He was right, Corder said. “I’d just never seen it that way. I think the thing that upset most people was, for understandable reasons, the sometimes completely confrontational, disrespectful and non-collegial behaviour among staff and students.

“It was a great wake-up call. I’ve learned a lot, and we’ve gradually begun to restore a degree of civility and respect for human dignity.”

Transformation in the Law faculty

What would he have done differently?

“Nothing!”

He added: “We’ve had outstanding students in the law faculty from the beginning. We’ve become the continent’s pre-eminent faculty … So, we can attract brilliant students from very diverse backgrounds in this country and the rest of Africa.”

As a result, the faculty has changed. In 1977 there were three white women and two people of colour in his LLB class; there were no female lecturers.
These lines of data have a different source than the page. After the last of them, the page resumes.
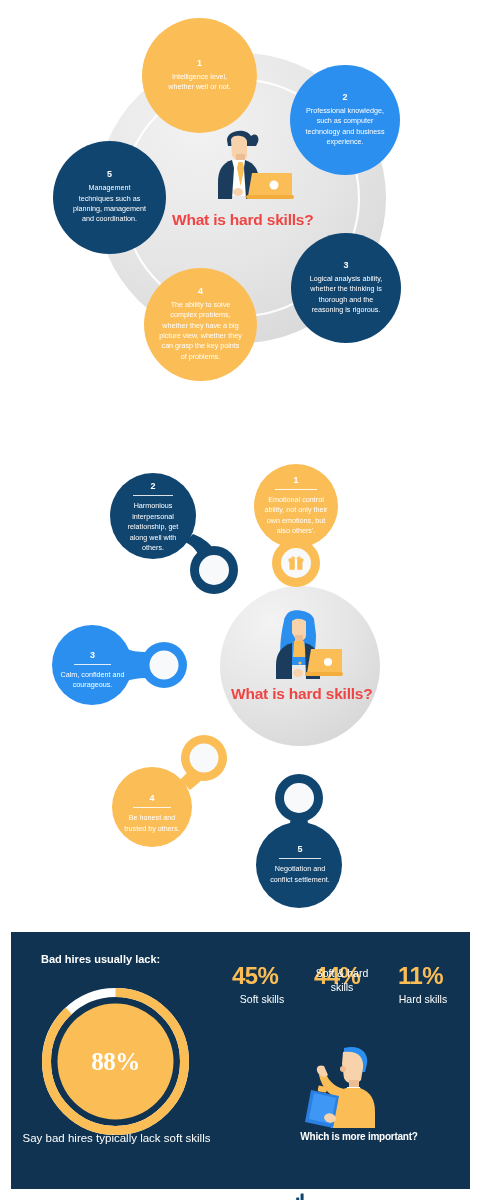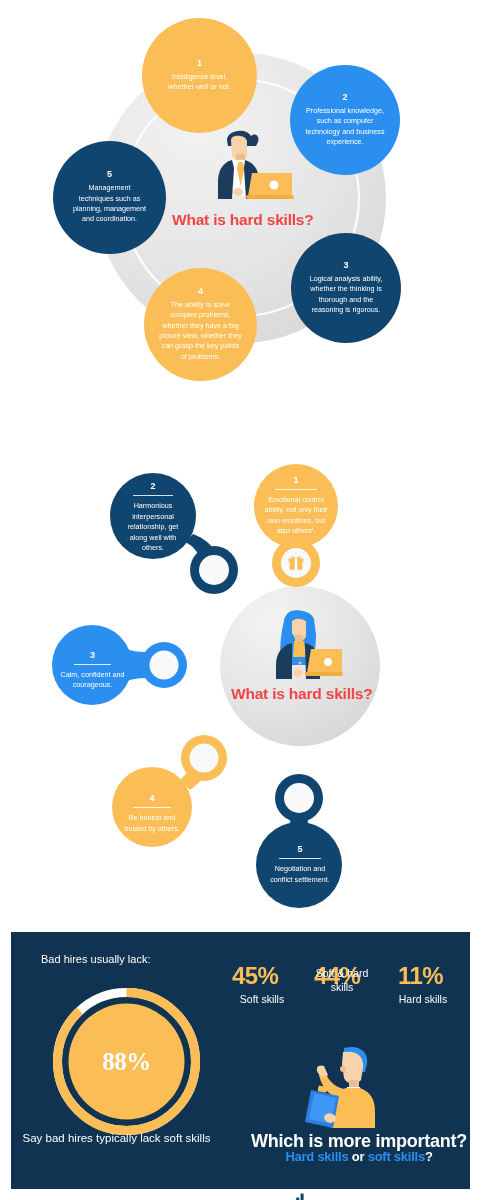--- a/index.html
+++ b/index.html
@@ -77,44 +77,44 @@
   .mbubble .txt { font-size: 7.2px; line-height: 1.45; }
 
   
   #sec-bot {
     position: absolute; left: 11px; top: 932px;
     width: 459px; height: 257px;
     background: #0f3350;
   }
   .stat-label {
     position: absolute; color: #ffffff;
-    font-size: 11px; font-weight: 400; line-height: 1.35;
+    font-size: 11px; font-weight: 700; line-height: 1.35;
   }
   .pct {
     position: absolute; color: #fbbd55;
     font-size: 24px; font-weight: 700; letter-spacing: -0.6px; margin-top: 14px;
   }
   .pct-cap {
     position: absolute; color: #ffffff;
     font-size: 10.5px; line-height: 1.3; text-align: center;
   }
-  #donut-wrap { position: absolute; left: 50px; top: 985px; width: 153px; height: 153px; }
+  #donut-wrap { position: absolute; left: 39px; top: 985px; width: 153px; height: 153px; }
   #donut-val {
     position: absolute; left: 0; top: 0; width: 153px; height: 153px;
     display: flex; align-items: center; justify-content: center;
     font-family: "Liberation Serif", serif;
     font-size: 25px; font-weight: 700; color: #ffffff; letter-spacing: -0.5px;
   }
   #donut-caption {
     position: absolute; left: 14px; top: 1130px; width: 205px;
     text-align: center; color: #ffffff; font-size: 11.5px; line-height: 1.4;
   }
   #q-line1 {
     position: absolute; left: 248px; top: 1131px; width: 222px;
-    text-align: center; color: #ffffff; font-size: 18px; font-weight: 700;
+    text-align: center; color: #ffffff; font-size: 10px; font-weight: 700;
     letter-spacing: -0.25px;
   }
   #q-line2 {
     position: absolute; left: 248px; top: 1149px; width: 222px;
     text-align: center; font-size: 13px; font-weight: 700; letter-spacing: -0.25px;
   }
   .q-blue { color: #2b8ff0; }
   .q-white { color: #ffffff; }
 </style>
 </head>
@@ -363,17 +363,14 @@
     <path d="M38 62 C30 66 26 72 26 80 L40 80 Z" fill="#fbbd55"></path>
 
     <path d="M14 48 L42 54 L36 86 L8 80 Z" fill="#2b7fe0"></path>
     <path d="M17 51 L39 56 L34 82 L12 77 Z" fill="#3f97f5"></path>
     <rect x="21" y="44" width="9" height="6" rx="1.6" fill="#fbbd55" transform="rotate(10 25 47)"></rect>
 
     <ellipse cx="33" cy="76" rx="6" ry="4.6" fill="#f7d2ab" transform="rotate(12 33 76)"></ellipse>
   </svg>
 
   <div id="q-line1">Which is more important?</div>
-  <div id="q-line2">
-    <span class="q-blue">Hard skills</span><span class="q-white"> or </span><span class="q-blue">soft skills</span><span class="q-white">?</span>
-  </div>
 
 </div>
 
 </body></html>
“Now the final-year class is completely different in terms of demographics. About two thirds of academic staff are women, and we’ve had two women deans in a row.
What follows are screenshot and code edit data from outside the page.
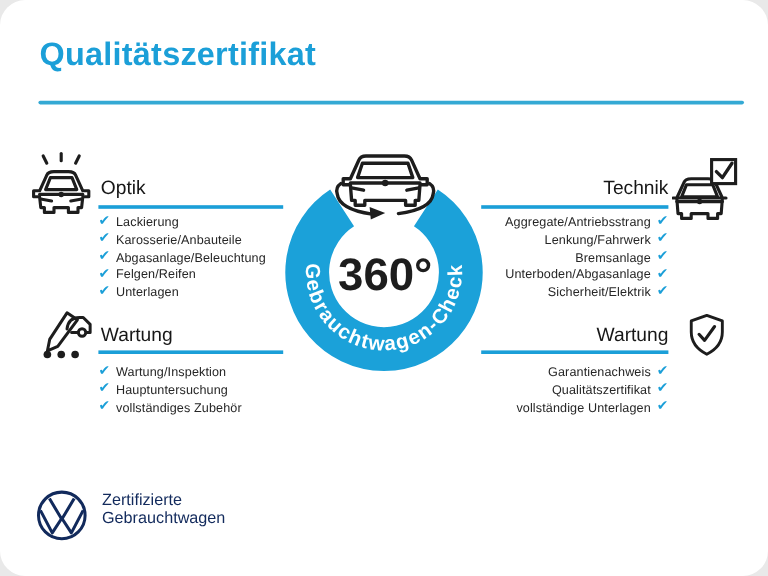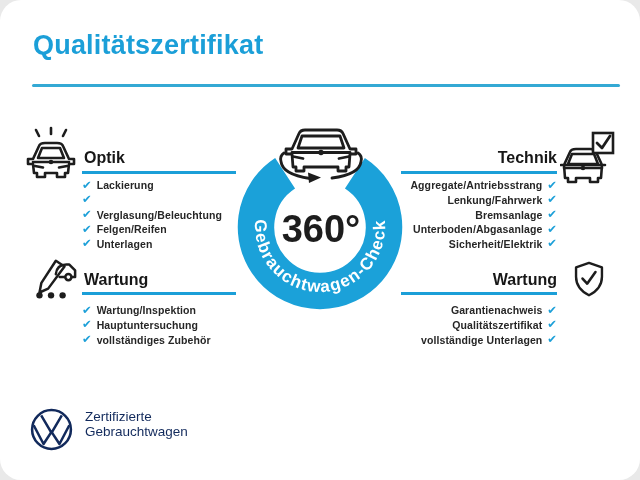--- a/index.html
+++ b/index.html
@@ -7,29 +7,29 @@
     position:relative;width:640px;height:480px;background:#ffffff;
     font-family:"Liberation Sans","DejaVu Sans",sans-serif;overflow:hidden;border-radius:21px;
   }
   
   .title{
     position:absolute;left:33px;top:30px;font-size:27px;font-weight:bold;
     color:#1b9fd8;letter-spacing:.2px;
   }
   .header-rule{position:absolute;left:32px;top:84px;width:588px;height:3px;background:#34a9d4;border-radius:2px;}
   
-  .sec-title{position:absolute;font-size:16px;font-weight:bold;color:#171717;}
+  .sec-title{position:absolute;font-size:16px;font-weight:normal;color:#171717;}
   .sec-rule{position:absolute;height:2.6px;background:#1b9fd8;}
   .items{position:absolute;display:flex;flex-direction:column;}
   .items .row{display:flex;align-items:center;height:14.7px;}
   .items.right-col{align-items:flex-end;text-align:right;}
   .check{color:#1b9fd8;font-size:11.5px;font-weight:bold;line-height:1;transform:translateY(-.5px);}
   .row .check.pre{margin-right:5px;}
   .row .check.post{margin-left:5px;}
-  .lbl{font-size:10.5px;font-weight:700;color:#262626;letter-spacing:.1px;}
+  .lbl{font-size:10.5px;font-weight:400;color:#262626;letter-spacing:.1px;}
   .abs{position:absolute;}
   svg{display:block;}
   
   .brand-text{position:absolute;left:85px;top:410px;color:#122a5c;font-size:13.5px;font-weight:normal;line-height:14.5px;}
 </style>
 </head>
 <body>
 
 <div class="canvas">
 
@@ -52,24 +52,25 @@
 
   <div class="sec-title" style="left:84px;top:149px">Optik</div>
   <div class="sec-rule" style="left:82px;top:171px;width:154px"></div>
   <div class="items" style="left:82px;top:178px">
     <div class="row">
         <span class="check pre">✔</span>
         <span class="lbl">Lackierung</span>
       </div>
     <div class="row">
         <span class="check pre">✔</span>
-      </div>
-    <div class="row">
-        <span class="check pre">✔</span>
-        <span class="lbl">Verglasung/Beleuchtung</span>
+        <span class="lbl">Karosserie/Anbauteile</span>
+      </div>
+    <div class="row">
+        <span class="check pre">✔</span>
+        <span class="lbl">Abgasanlage/Beleuchtung</span>
       </div>
     <div class="row">
         <span class="check pre">✔</span>
         <span class="lbl">Felgen/Reifen</span>
       </div>
     <div class="row">
         <span class="check pre">✔</span>
         <span class="lbl">Unterlagen</span>
       </div>
   </div>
One thing hasn’t changed. Corder has given the same last lecture to the final-year LLB students since 1987, using the same texts to inspire the vision of law as a service to humanity. And he always sings the chorus from Tracey Chapman’s “All you have is your soul”.

“Don’t be tempted by the shiny apple
Don’t you eat of a bitter fruit
Hunger only for a taste of justice
Hunger only for a world of truth
’Cause all that you have is your soul.”

It’s this ‘soul’ that Vice-Chancellor Professor Mamokgethi Phakeng referred to when she reflected on Corder’s manifold contributions to UCT.

“Hugh is the epitome of a mensch,” she said. “We have needed and benefitted from his ability to be deeply analytical but deeply human and deeply caring, particularly during the very demanding years from 2015 to 2017.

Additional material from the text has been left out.